RE: Best Living Spokesman for Atheism
December 18, 2015 at 4:50 pm
(This post was last modified: December 18, 2015 at 4:56 pm by athrock.)
(December 15, 2015 at 7:45 pm)TheRocketSurgeon Wrote:(December 15, 2015 at 11:45 am)athrock Wrote: Rocket-
I have mentioned Dawkins here and here.
Would you be so kind as to explain how you have construed from these posts that I have asserted that you or anyone else here "followed Dawkins"?
Thanks.
You said,
And as best I can tell, there are apologists on both sides of the divide...cranking out books to try to persuade people that their view is correct. Are Hitchens and Dawkins any different than Craig or McDowell? Haven't they banked a fair bit of money over the past few years? Are they simply "fooling" a different target market into handing over that cash?
This strongly implies that we would follow the beliefs of Hitchens or Dawkins, as churches formulate their creeds and use apologists to explain why that's the right way, effectively shaping doctrines for the church. It's how the Billy Grahams of the world get to the positions they attain, in their Christian fame. Except we have no such organization. I might find it interesting to go see Dawkins speak, as I respect him as a science-writer, but I'm not going to take anything he says as part of my doctrine with any more weight than I assign to any other source. We have no "pastors" telling us what to think.
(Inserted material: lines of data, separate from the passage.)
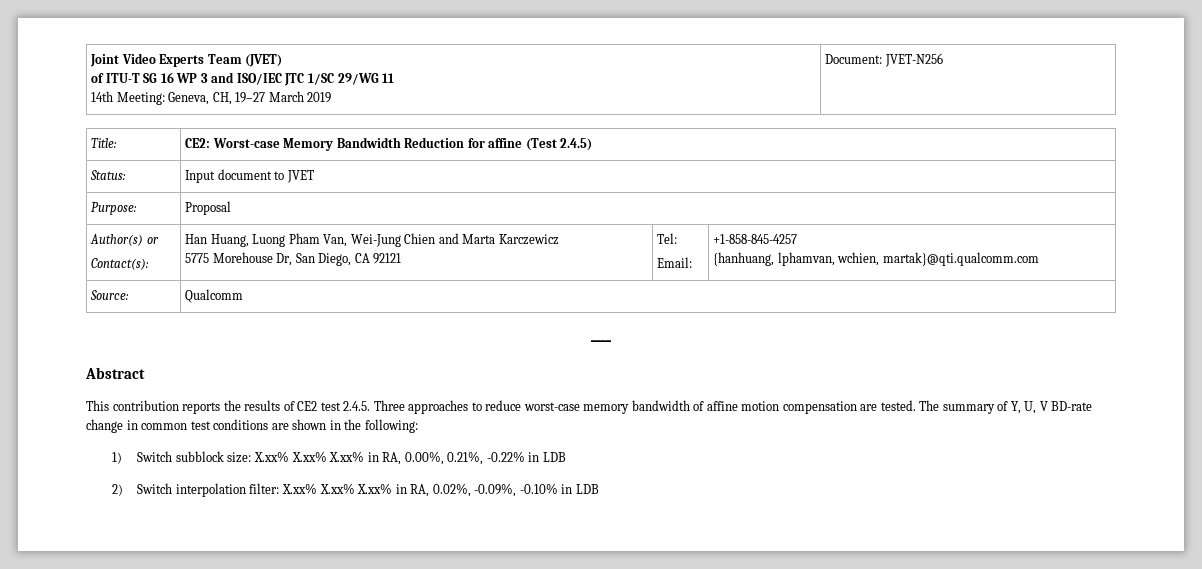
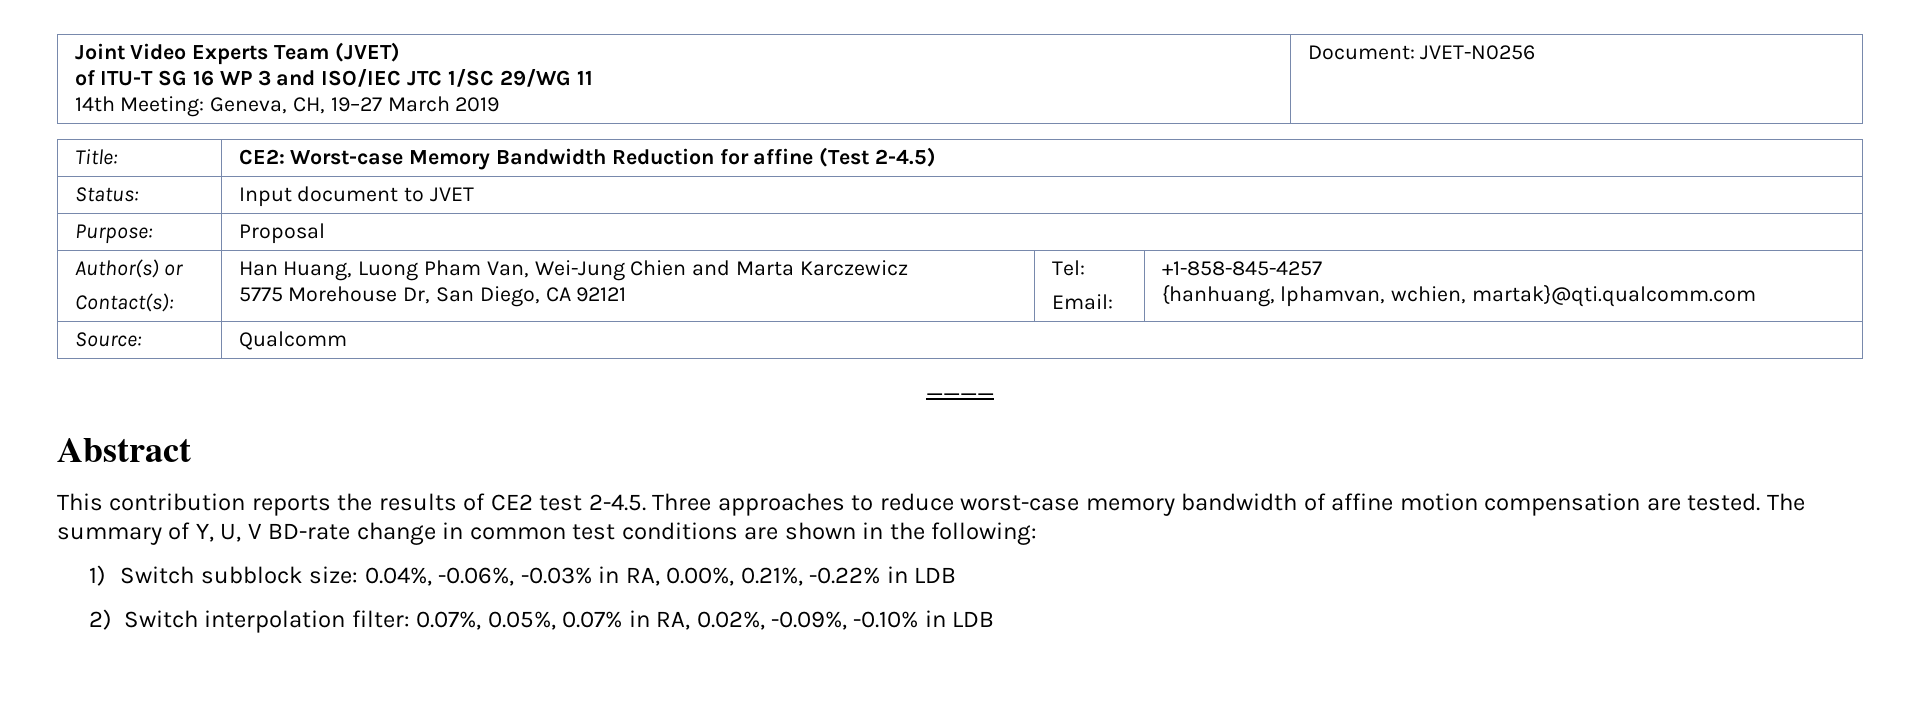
  Joint Video Experts Team (JVET)
  of ITU-T SG 16 WP 3 and ISO/IEC JTC 1/SC 29/WG 11
- 14th Meeting: Geneva, CH, 19–27 March 2019 | Document: JVET-N256
+ 14th Meeting: Geneva, CH, 19–27 March 2019 | Document: JVET-N0256
- Title: | CE2: Worst-case Memory Bandwidth Reduction for affine (Test 2.4.5)
+ Title: | CE2: Worst-case Memory Bandwidth Reduction for affine (Test 2-4.5)
- This contribution reports the results of CE2 test 2.4.5. Three approaches to reduce worst-case memory bandwidth of affine motion compensation are tested.
+ This contribution reports the results of CE2 test 2-4.5. Three approaches to reduce worst-case memory bandwidth of affine motion compensation are tested.
- 1) Switch subblock size: X.xx% X.xx% X.xx% in RA, 0.00%, 0.21%, -0.22% in LDB
+ 1) Switch subblock size: 0.04%, -0.06%, -0.03% in RA, 0.00%, 0.21%, -0.22% in LDB
- 2) Switch interpolation filter: X.xx% X.xx% X.xx% in RA, 0.02%, -0.09%, -0.10% in LDB
+ 2) Switch interpolation filter: 0.07%, 0.05%, 0.07% in RA, 0.02%, -0.09%, -0.10% in LDB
You forget that many of us were former die-hard Christian fundamentalists/evangelicals, myself included. If you expect to slip implications of that nature into the conversations, do not expect us to miss them. I'm certain you'll cry foul now, and say that no such implication was intended, but I'm afraid I won't believe you. I spoke the language of the shibboleth, and I recognize it and its direction of tone, now.
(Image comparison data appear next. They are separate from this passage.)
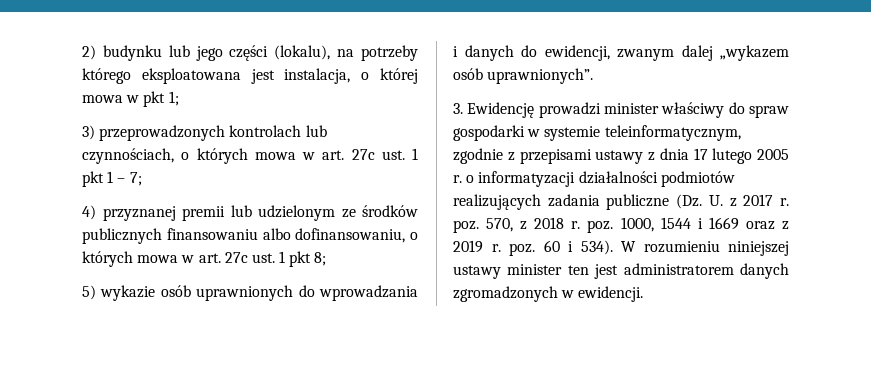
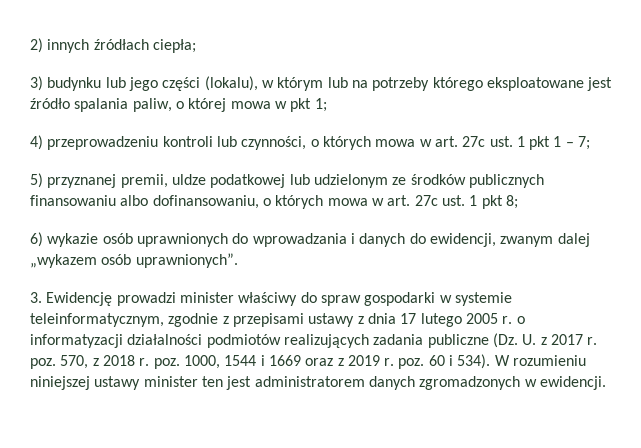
- 2) budynku lub jego części (lokalu), na potrzeby którego eksploatowana jest instalacja, o której mowa w pkt 1;
+ 2) innych źródłach ciepła;
+ 3) budynku lub jego części (lokalu), w którym lub na potrzeby którego eksploatowane jest źródło spalania paliw, o której mowa w pkt 1;
- 3) przeprowadzonych kontrolach lub czynnościach, o których mowa w art. 27c ust. 1 pkt 1 – 7;
+ 4) przeprowadzeniu kontroli lub czynności, o których mowa w art. 27c ust. 1 pkt 1 – 7;
- 4) przyznanej premii lub udzielonym ze środków publicznych finansowaniu albo dofinansowaniu, o których mowa w art. 27c ust. 1 pkt 8;
+ 5) przyznanej premii, uldze podatkowej lub udzielonym ze środków publicznych finansowaniu albo dofinansowaniu, o których mowa w art. 27c ust. 1 pkt 8;
- 5) wykazie osób uprawnionych do wprowadzania i danych do ewidencji, zwanym dalej „wykazem osób uprawnionych”.
+ 6) wykazie osób uprawnionych do wprowadzania i danych do ewidencji, zwanym dalej „wykazem osób uprawnionych”.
Take your umbrage elsewhere.
I said they (theists and atheists alike) are writing books to make money, and your take away is that I'm accusing you of being a follower?
I think you're waaaaaay overthinking this.
But putting your own experience aside, I think it is fair to say that there will be people who read a book by Dawkins or Hitchens or Carrier or Graham or Osteen or Craig and absorb a certain amount of his ideas and material and have their own thinking altered as a result.
Reading has that effect on us, doesn't it? Especially when we are reading something that we are pre-disposed to believe? But that's not quite the same as saying that someone is a follower or disciple of that author, is it?